27 janvier 2007

Chapitre 13 : Verre brisé, vue retrouvée


Dans le bar, nous retrouvons mes amis dans le fond. La présentation est rapide. Elle commande un Gin fizz. Elle ne le trouve pas bon. Nous le gouttons, il parait normal. Elle le fait changer et boit le second qui a toujours un goût dérangeant. La discussion est assez sarcastique, j’ai peur de ce qui est en train de se passer. Je sens que mes camarades on l’esprit moqueur. Je le sens dans leur regard, dans leur sourire. Par chance, les propos sont mesurés.
Nous poursuivons notre soirée dans une petite pizzeria. La pièce est petite. La lumière rend le tout très intimiste. Nous rigolons bien. Elle peut être un peu moins. Elle n’a pas les mêmes références. La fin du repas approche. Les couverts sont croisés dans les assiettes. Le drame. Elle se permet de les décroiser. Ils insistent et les remettent dans cette position. Elle est superstitieuse. Il ne faut pas croiser les couverts. Une idée stupide. C’est la prise de tête. Ils s’amusent bien. Elle devient folle. Je les supplie du regard d’arrêter. C’est moi qui vais trinquer après. Par chance, le serveur arrive rapidement enlever les assiettes. Tout le prendra des desserts. Tout devrait rouler maintenant. Ils trouvent le moyen de croiser les cuillères dans les coupoles. Le pire c’est que ça m’amuse aussi de la faire enrager. Je ne devrais pas. Il faut que je pense aux conséquences. Finalement nous quittons le restaurant pour retourner dans un bar. Un bar différent de l’apéritif.
Elle recommande un Gin fizz. Le suspens est à son comble. Le verdict sera fatal. Mais fatal pour qui. Le résultat arrive rapidement. Il n’est pas bon non plus celui là. Je suis accablé. En fait, elle ne doit pas aimer le Gin fizz. Pourquoi s’acharne-t-elle à en prendre. Les moqueries ne peuvent plus être retenues. Je ne sais pas si elle saisit les attaques. Elle ne semble pas ciller. C’est dramatique. Elle se fait lyncher. Je ne fais rien pour la sauver. Elle ne comprend je pense ce qui se passe. Le combat n’est pas frontal. Elle est fatiguée, elle veut rentrer. Repli ou réalité. Je saisis l’occasion pour partir. Il faut que je la sorte de cette situation. Mais je le fait pour moi ou pour elle. En partant, elle renverse et brise le verre de Gin fizz à moitié plein.
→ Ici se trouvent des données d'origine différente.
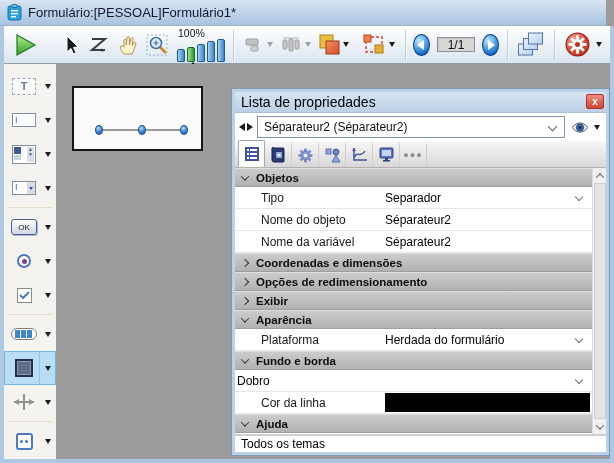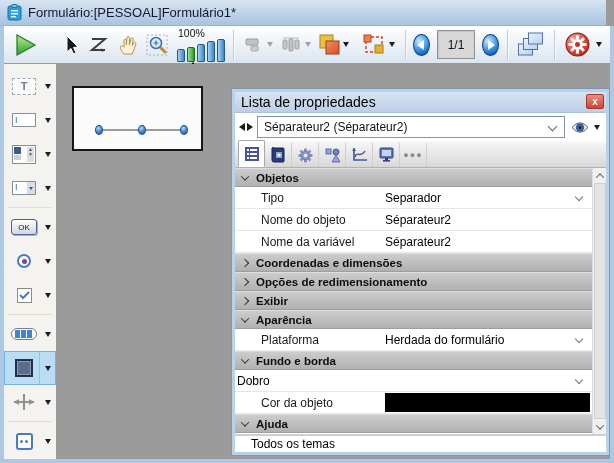"1/1" .pagebox { height: 29px -> 15px }
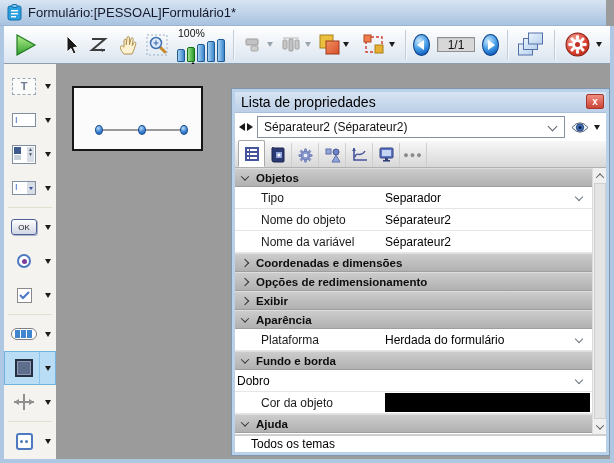"Cor da objeto" span.plabel { text: objeto -> linha }
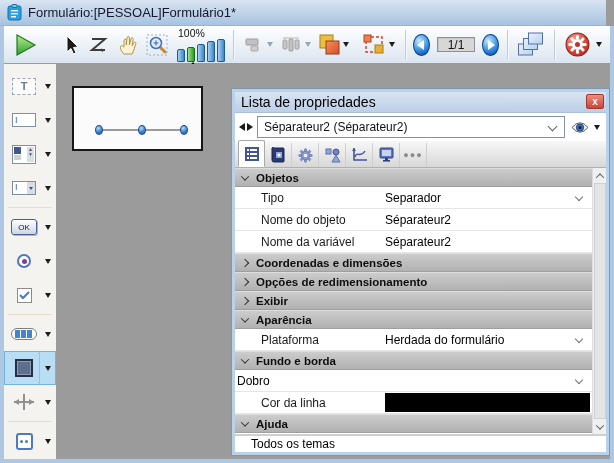"Todos os temas" .panel-footer { padding-left: 16px -> 6px }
Désormais totalement vide.
Le retour est silencieux. Nous faisons l’amour, ou du moins quelque chose qui s’y apparente. Le diagnostique de la soirée est définitif. C’est fini. Elle ne va pas comprendre. C’est un boulet en puissance, même si elle ne s’est pas encore dévoilée. Je m’en rends compte ce soir. Il faut que je me nettoie les yeux. La nuit n’est qu’interrogation sur mes choix. Ai-je le droit de juger cette personne. Bien sur, pour moi. Il faut que je la largue au plus vite. Elle va pleurer. Et alors. Comment m’y prendre. Une lettre, bien lâche, histoire qu’elle me haïsse et me laisse tranquille. En face, elle risque de vouloir résister, s’accrocher. De plus, je ne peux pas lui dire que je la laisse tomber parce qu’elle me parait trop stupide. Le meurtre serait plus simple, ne laissant pas le poids d’une discussion pesante le temps de s’installer. Par contre, je n’ai pas envie de risquer la prison pour elle. Il y a les sms, une variante de la lettre en moins respectueux. Où le pire de tout, le silence. Par contre, elle risque la aussi de s’accrocher, de me poursuivre et de me gaver à un point incommensurable en cherchant à comprendre. Je le sais bien, je réagirais peut être comme ça. Bon je vais me rabattre sur la franchise par téléphone. Ni trop salaud, ni trop gentil. La dose nécessaire de cruauté pour augmenter la déception.
Le réveil est normal pour un couple. Anormal pour de futurs ex. On est rhabillé. On prend un petit café. Elle me dit que mes copains ne sont pas géniaux et se demande comment je peux fréquenter des types aussi bas d’esprit. Elle n’est pas prête à les revoir. Je prends mes affaires et lui dit que j’ai fait mon choix, adieu.
Je sors de l’immeuble le sourire aux lèvres. Le hasard fait bien les choses et à le don de me sortir de situations difficiles. Ma lâcheté n’a de limite que la chance.